Despite the center's progress on the Y2K front, Brandewie acknowledged it will be only as strong as its weakest link when the clock strikes midnight on Dec. 31. The center relies on vendors and suppliers that use computers to provide commercial power, water and other services.

It regularly exchanges data with a large array of agencies inside and outside DoD, both to keep records up to date and to produce a wide range of reports for the Defense Department, Brandewie said. Some of these affiliates may be prepared for Y2K, but some may not be.

He outlined backup plans. DMDC has emergency power generators in case an power grid goes down. If its communications are cut off, installations will issue ID cards locally. The Defense Information Systems Agency stores a full backup file at its megacenter at Hill Air Force Base, Utah.
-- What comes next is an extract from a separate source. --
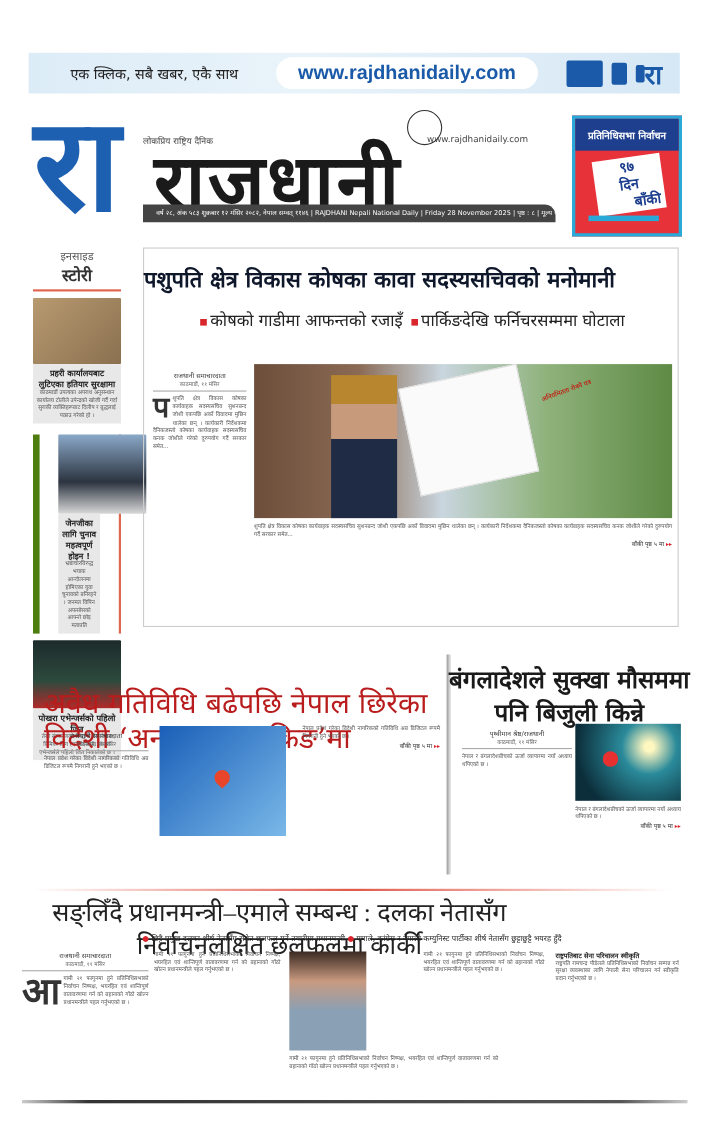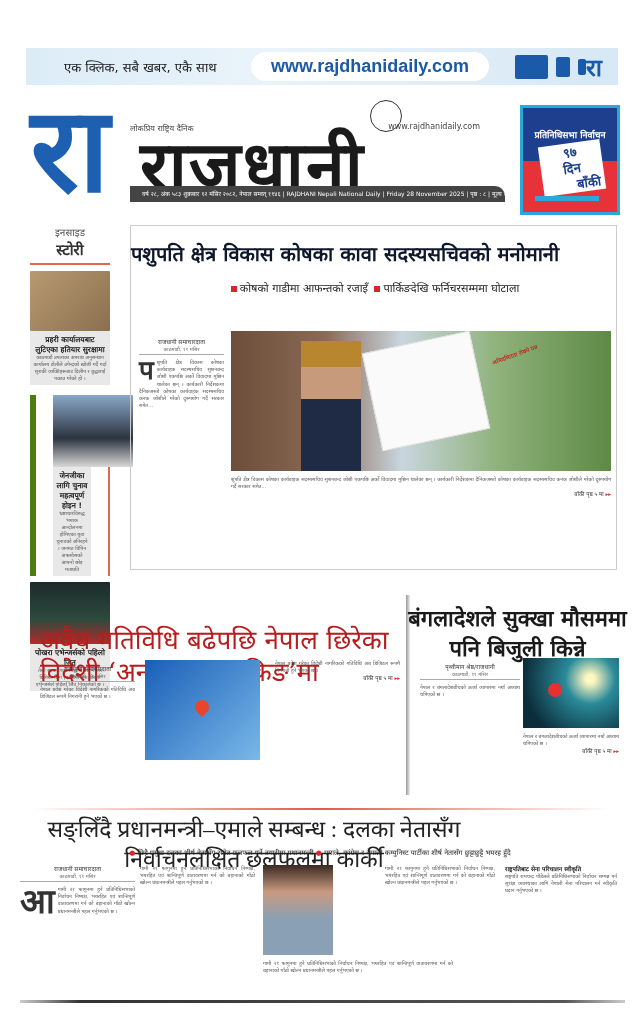"प्रतिनिधिसभा निर्वाचन" .election .hd { padding: 20px 0 -> 8px 0 }
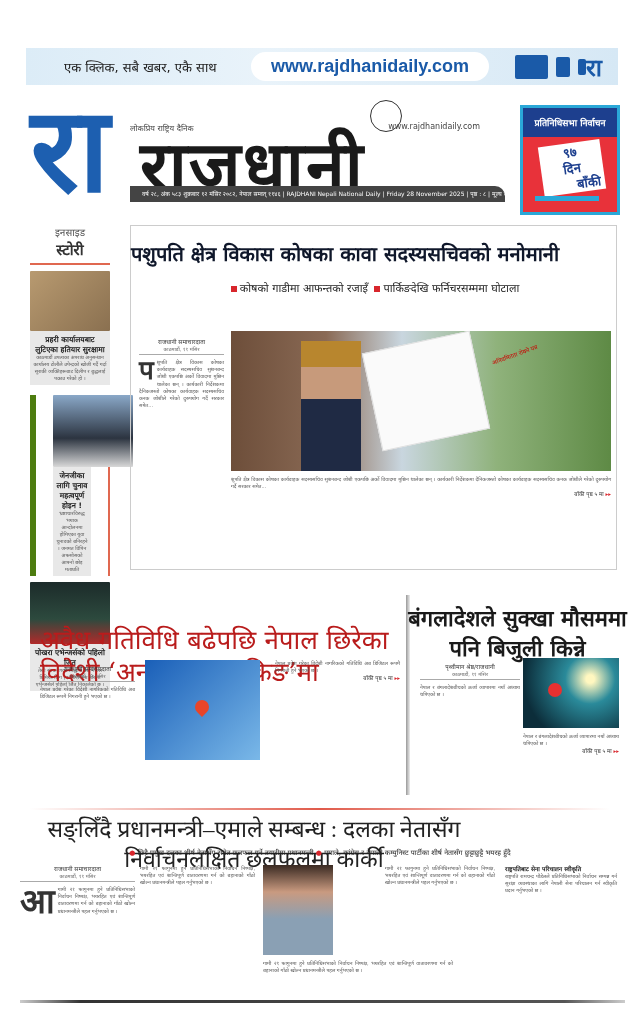"कोषको गाडीमा आफन्तको रजाइँ पार्किङदेखि" .subheads { font-size: 11px -> 15px }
With its mission-critical systems readied for the new millennium, Brandewie said, the focus is on fine-tuning center support systems. Like other defense activities, it's upgrading or replacing date-driven hardware and software and then testing the systems to ensure they, too, are Y2K-compliant.

Testing is the toughest part of the effort, he explained, because DMDC's systems operate 24 hours a day and can't be stopped for what computer technicians call "end-to-end testing." This would involve watching what happens from the beginning a a process to the end when equipment and programs are manipulated and operated as if it were already the next century.

A contractor hired by DMDC is doing just that in what Brandewie calls "a parallel (computer) world." Basically, the contractor's testing separate, identical systems to those at the center while the real ones continue normal operations.

By June 30, Brandewie said all DMDC's critical systems will be fully Y2K-compliant. Some noncritical applications "will 'bug' us into the new year," he conceded, but no glitch will be so severe as to warrant service members and their families scurrying to make precautionary copies of their records.

"Trust that the systems will work," he advises DMDC's clients. "A lot of people in DoD have paid a lot of attention to this issue, so rest assured that your records are in good hands -- and will continue to be well into the next century."